───── DATA FOR ANALYSIS

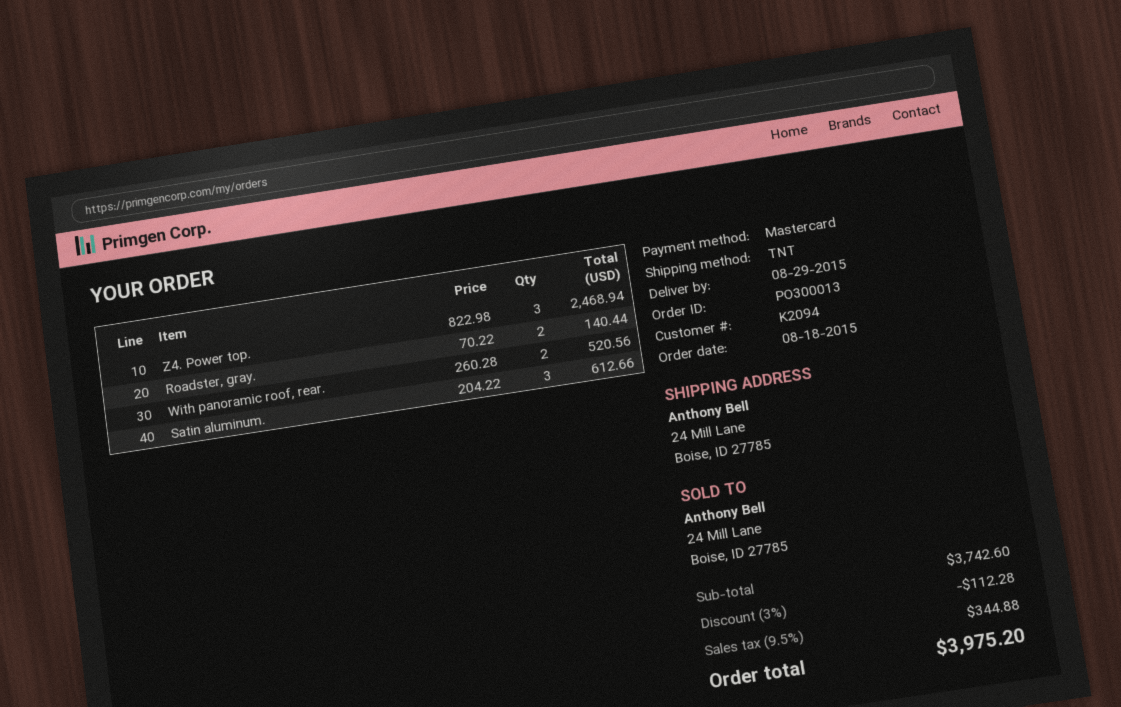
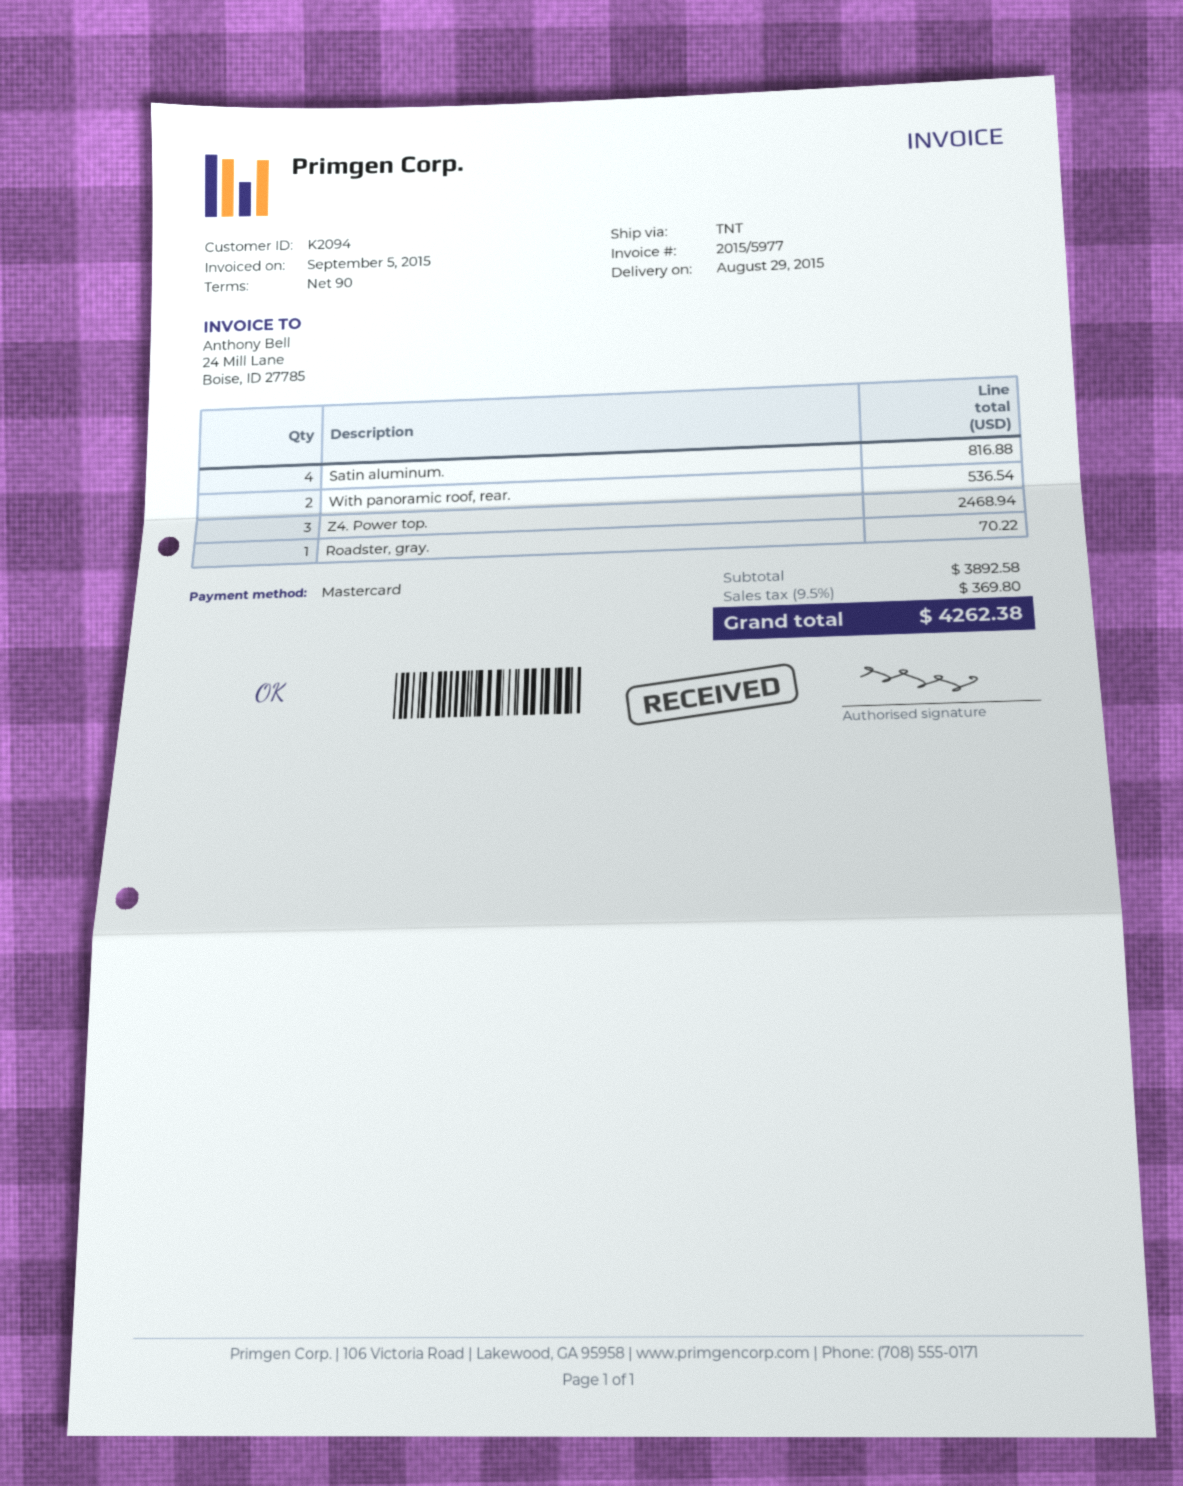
Roadster, gray.: 2 for 140.44 -> 1 for 70.22
With panoramic roof, rear.: 2 for 520.56 -> 2 for 536.54
Satin aluminum.: 3 for 612.66 -> 4 for 816.88
subtotal: 3742.60 -> 3892.58
discount: 3% = 112.28 -> none
tax: 9.5% = 344.88 -> 9.5% = 369.80
total: 3975.20 -> 4262.38

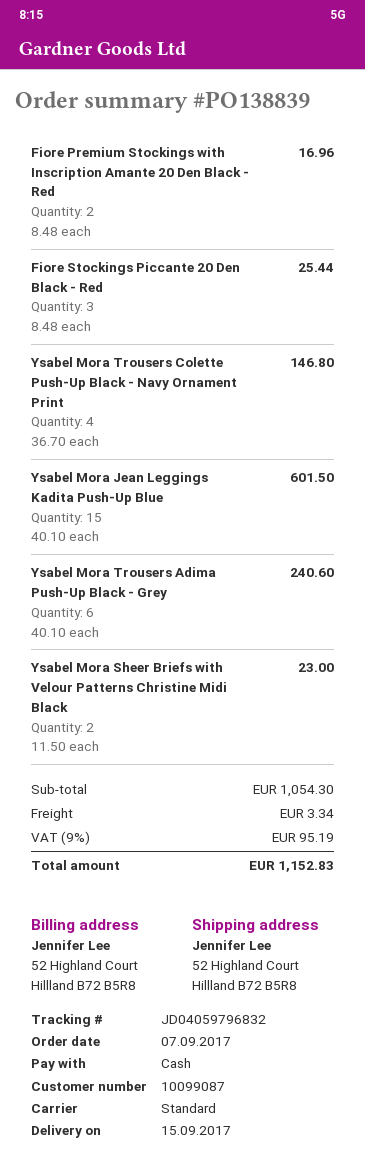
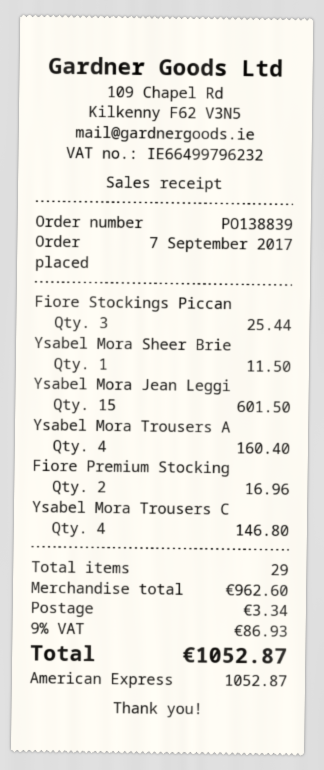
payment method: cash -> American Express
Ysabel Mora Trousers Adima Push-Up Black - Grey: 6 for 240.60 -> 4 for 160.40
Ysabel Mora Sheer Briefs with Velour Patterns Christine Midi Black: 2 for 23.00 -> 1 for 11.50
subtotal: 1054.30 -> 962.60
tax: 9% = 95.19 -> 9% = 86.93
total: 1152.83 -> 1052.87

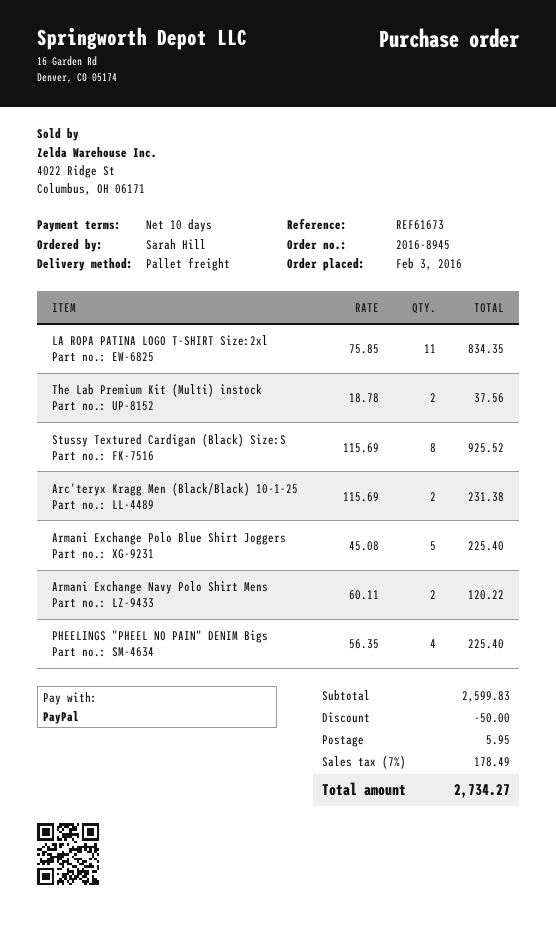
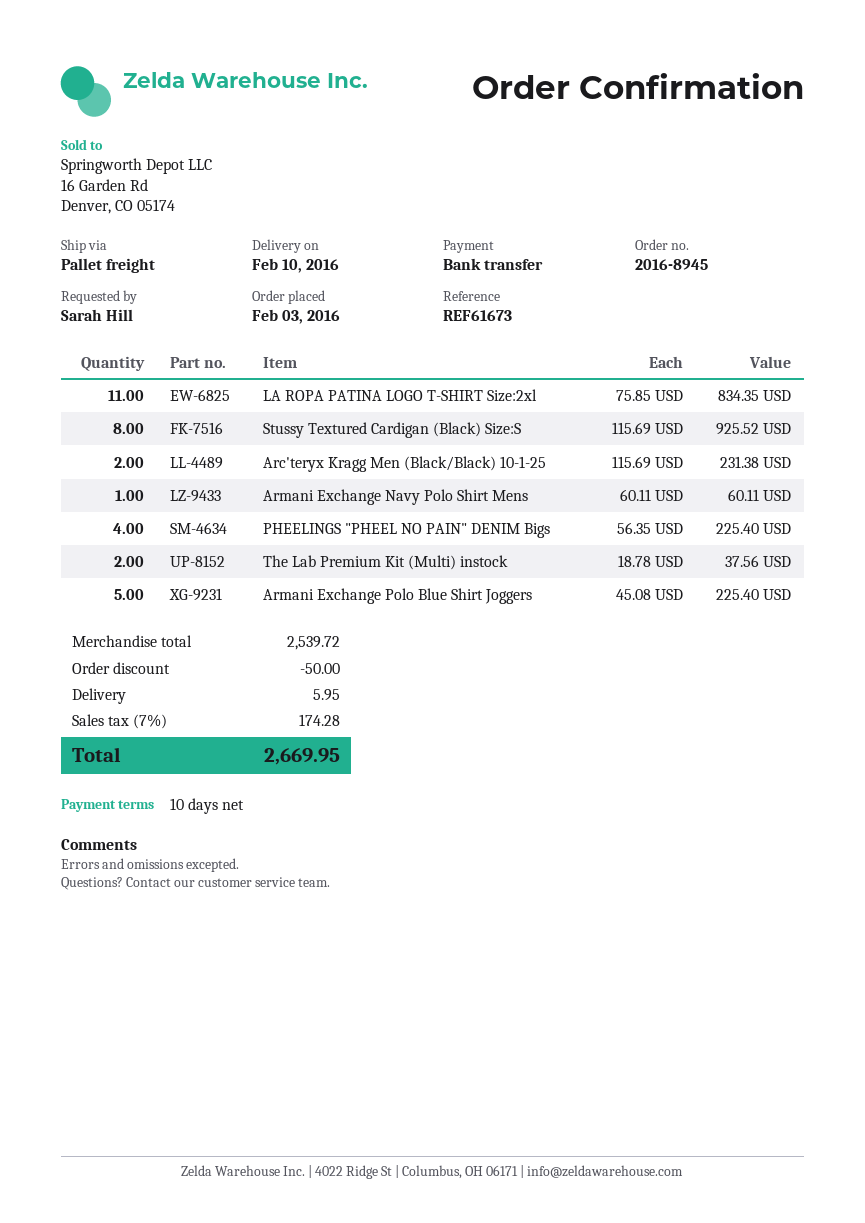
payment method: PayPal -> bank transfer
Armani Exchange Navy Polo Shirt Mens: 2 x 60.11 = 120.22 -> 1 x 60.11 = 60.11
subtotal: 2599.83 -> 2539.72
tax: 7% = 178.49 -> 7% = 174.28
total: 2734.27 -> 2669.95

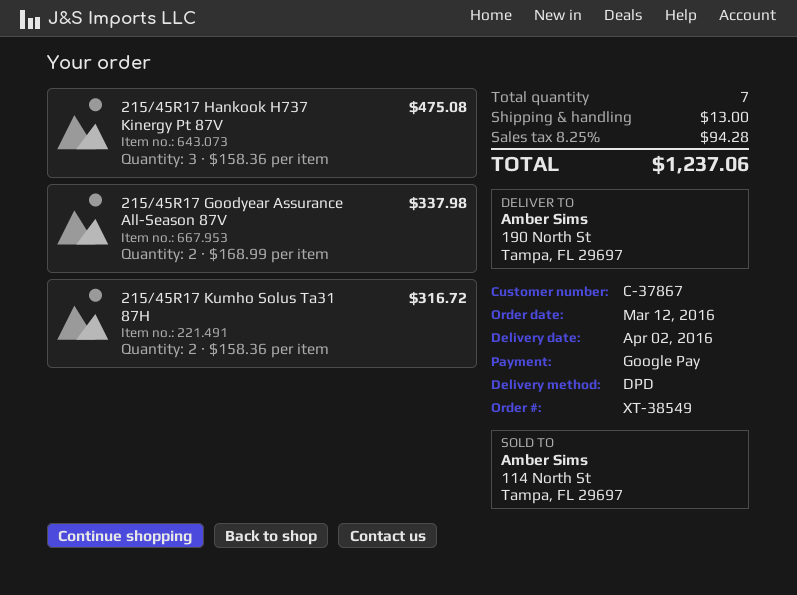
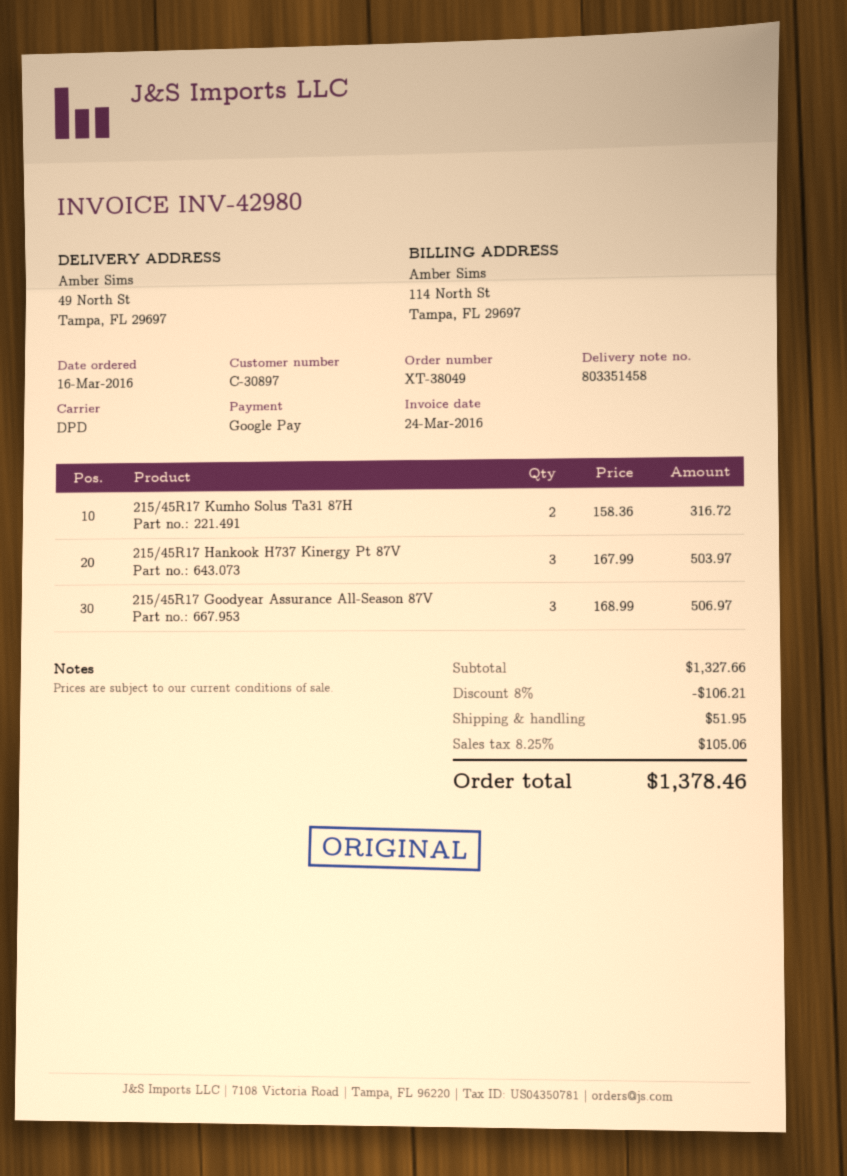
order number: XT-38549 -> XT-38049
order date: 2016-03-12 -> 2016-03-16
customer number: C-37867 -> C-30897
ship to: 190 North St, Tampa, FL 29697 -> 49 North St, Tampa, FL 29697
215/45R17 Hankook H737 Kinergy Pt 87V: 3 x 158.36 = 475.08 -> 3 x 167.99 = 503.97
215/45R17 Goodyear Assurance All-Season 87V: 2 x 168.99 = 337.98 -> 3 x 168.99 = 506.97
discount: none -> 8% = 106.21
shipping: 13.00 -> 51.95
tax: 8.25% = 94.28 -> 8.25% = 105.06
total: 1237.06 -> 1378.46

──────────

- [TASK INSTRUCTIONS]
Look above for the line with "payment method: cash -> American Express"; quote it and every line after it, stopping after the line with "total: 2734.27 -> 2669.95", exactly, with nothing added and without pictures.

- [WRITTEN RESPONSE]
payment method: cash -> American Express
Ysabel Mora Trousers Adima Push-Up Black - Grey: 6 for 240.60 -> 4 for 160.40
Ysabel Mora Sheer Briefs with Velour Patterns Christine Midi Black: 2 for 23.00 -> 1 for 11.50
subtotal: 1054.30 -> 962.60
tax: 9% = 95.19 -> 9% = 86.93
total: 1152.83 -> 1052.87

payment method: PayPal -> bank transfer
Armani Exchange Navy Polo Shirt Mens: 2 x 60.11 = 120.22 -> 1 x 60.11 = 60.11
subtotal: 2599.83 -> 2539.72
tax: 7% = 178.49 -> 7% = 174.28
total: 2734.27 -> 2669.95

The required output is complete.